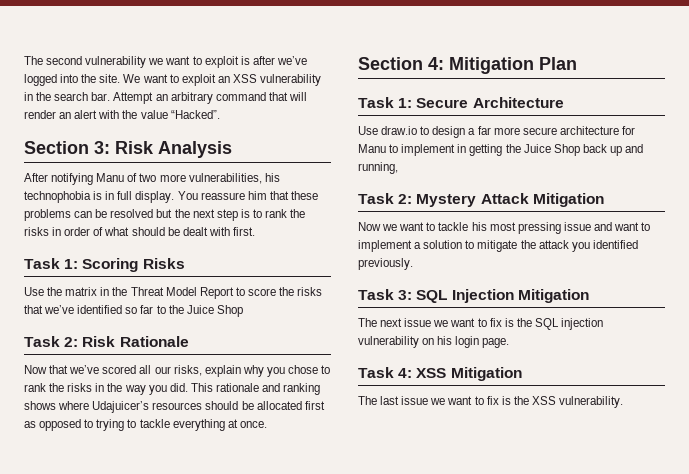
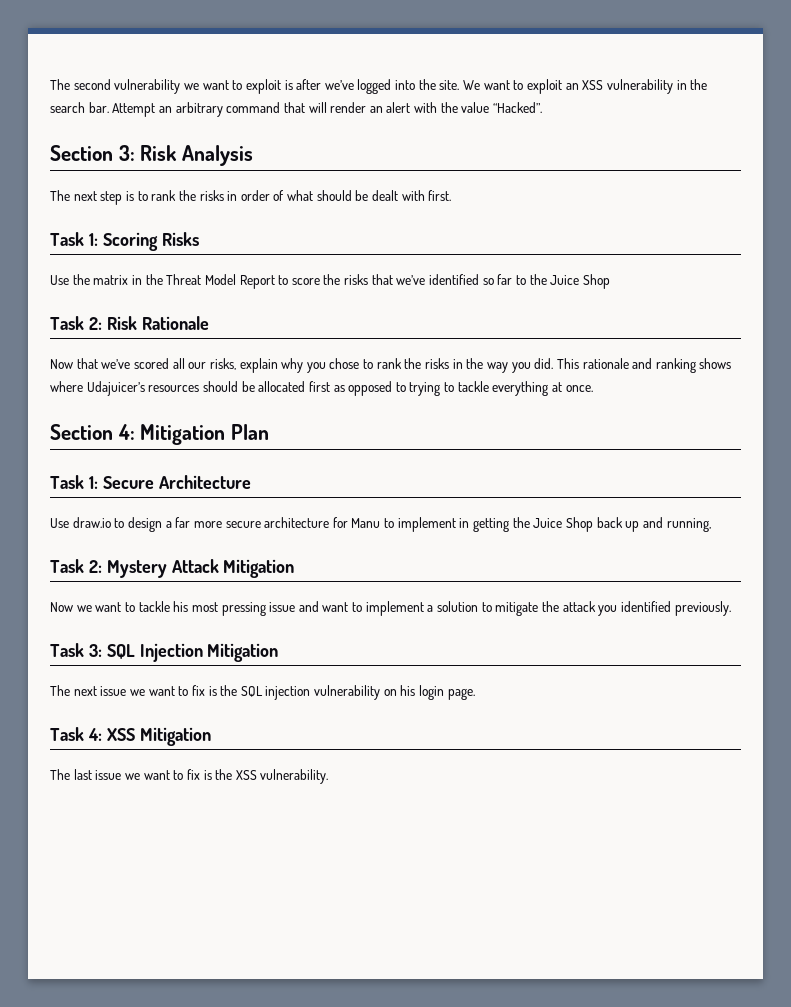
[24,173,280,185] [24,191,318,203] [24,209,190,221] After notifying Manu of two more vulnerabilities, his technophobia is in full display. You reassure him that these problems can be resolved but the -> [50,190,70,201] The

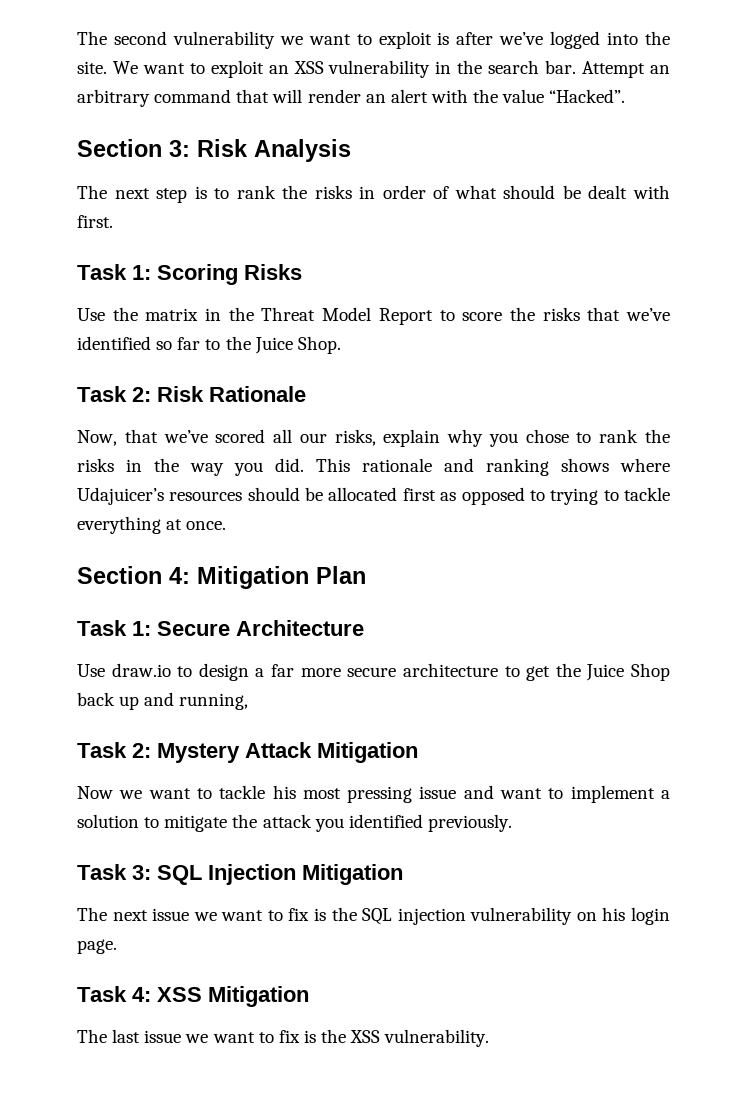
[582,274,610,289] Shop -> [297,336,341,354] Shop.
[50,359,73,369] Now -> [77,430,117,446] Now,
[332,517,510,532] for Manu to implement in getting -> [504,666,551,681] to get

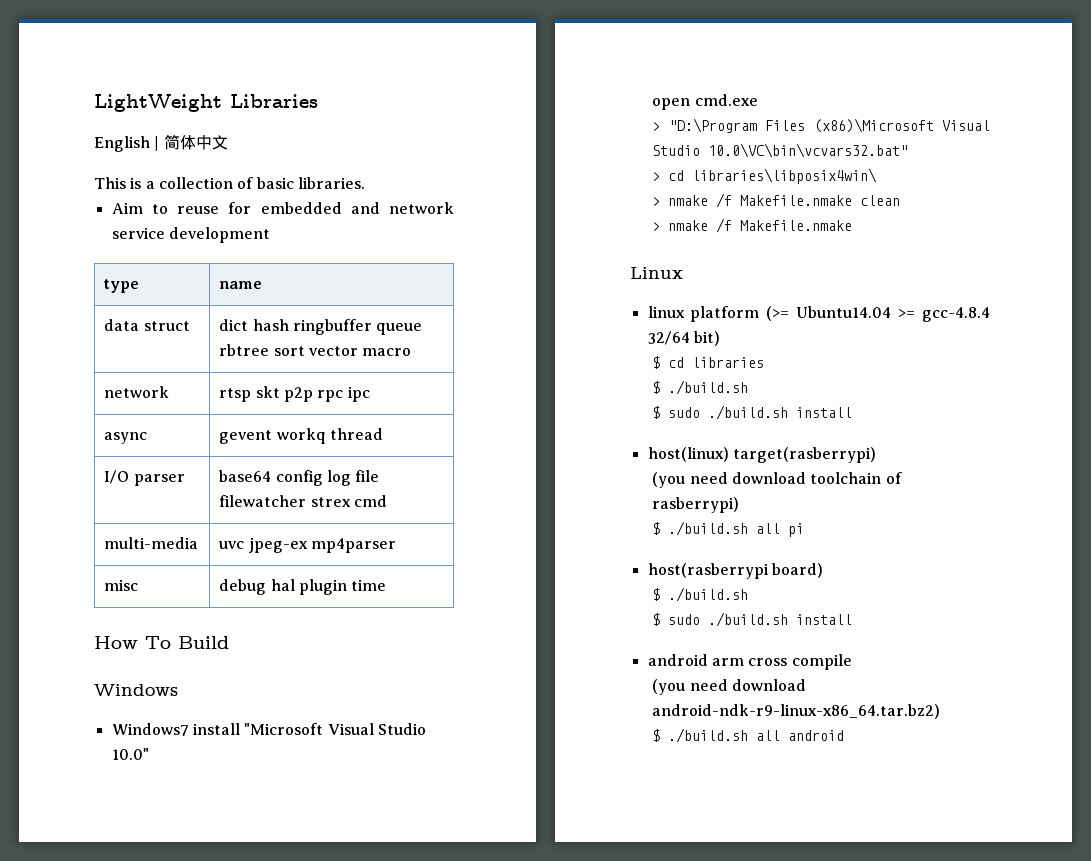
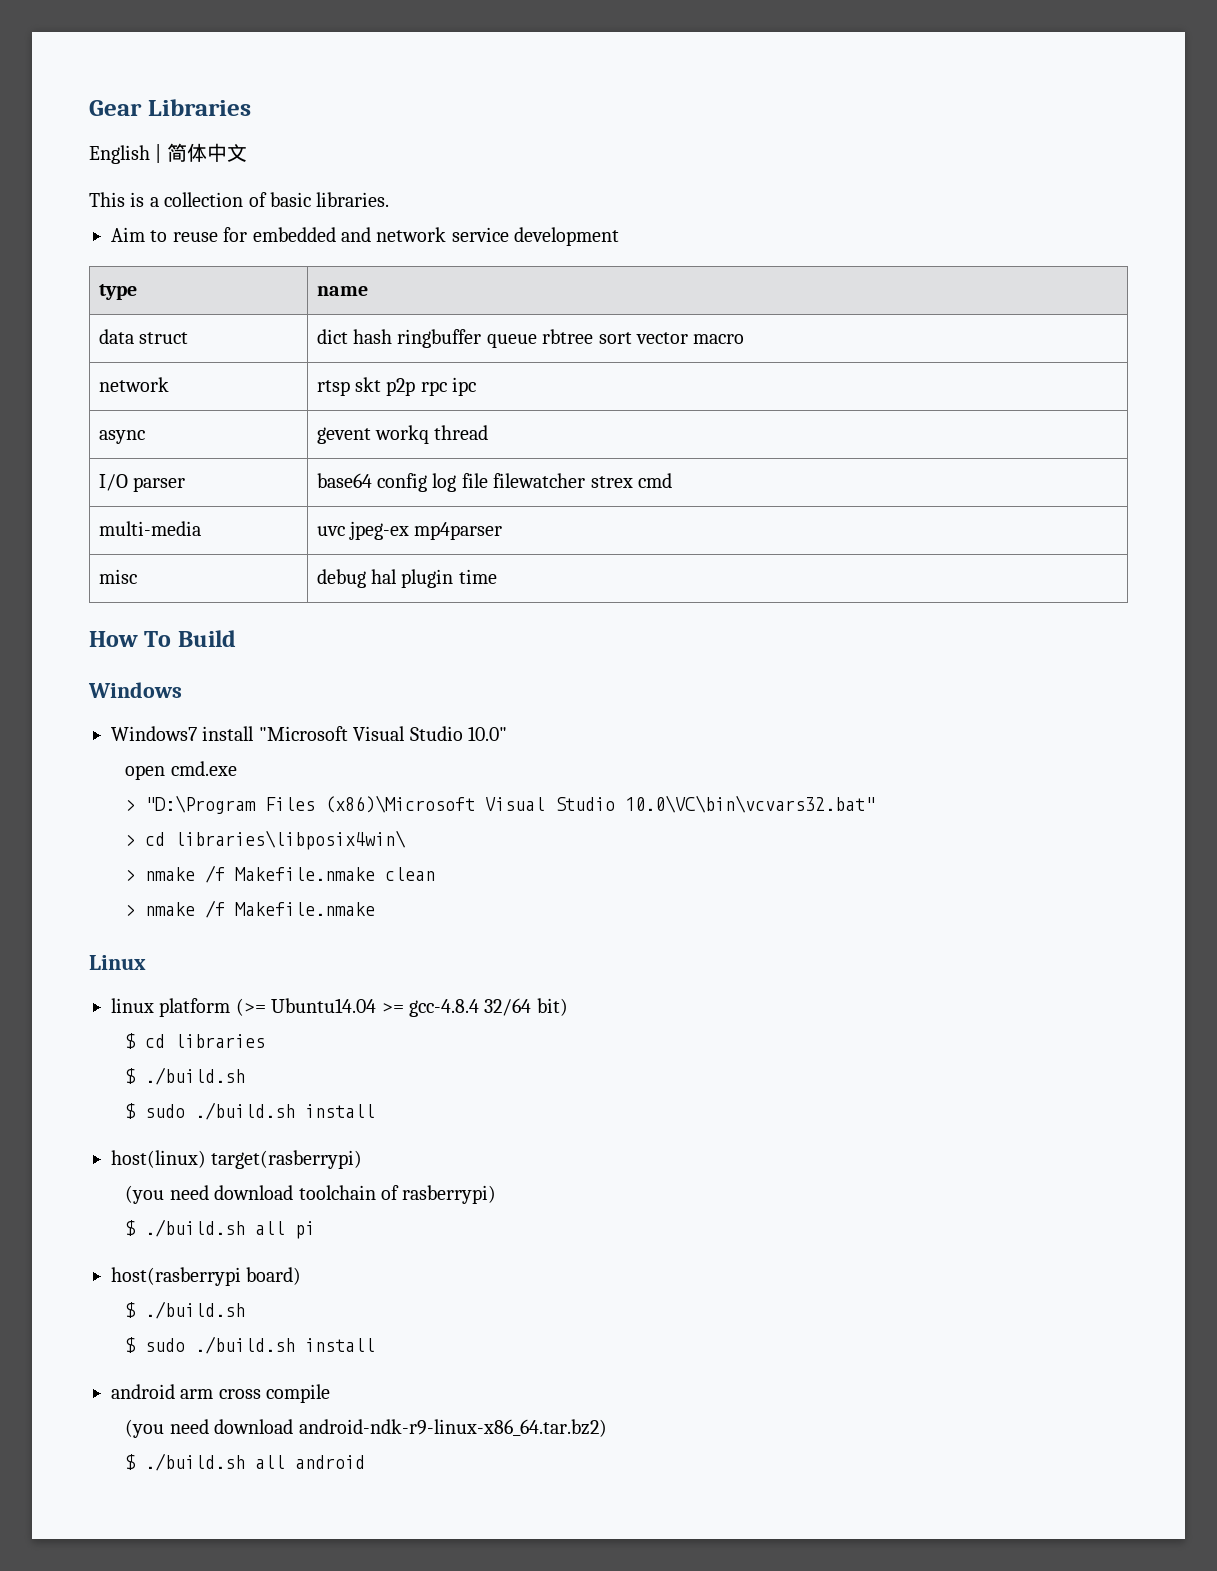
[94,94,222,112] LightWeight -> [89,100,142,116] Gear

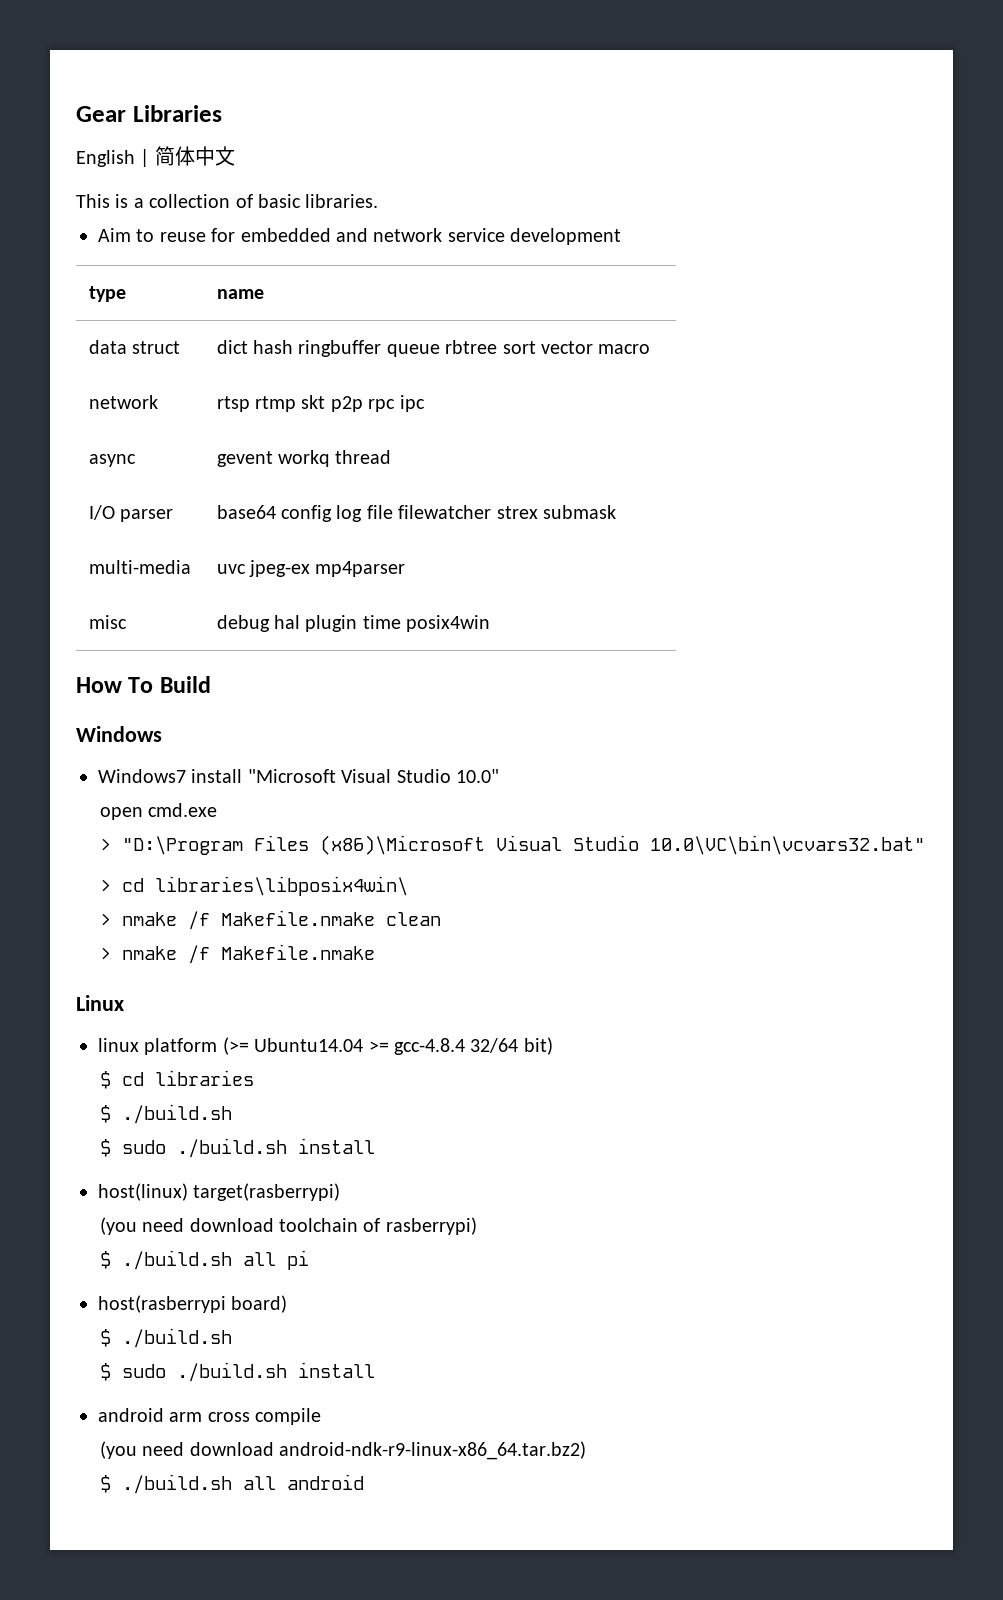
(350, 388) none -> [254,396,296,412] rtmp
[638,473,673,488] cmd -> [542,505,616,519] submask
(497, 576) none -> [406,615,491,632] posix4win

------------------------------------------------

TASK BRIEF »
Each line of the listing above that includes the word "none" should be copied.

TASK OUTPUT »
(350, 388) none -> [254,396,296,412] rtmp
(497, 576) none -> [406,615,491,632] posix4win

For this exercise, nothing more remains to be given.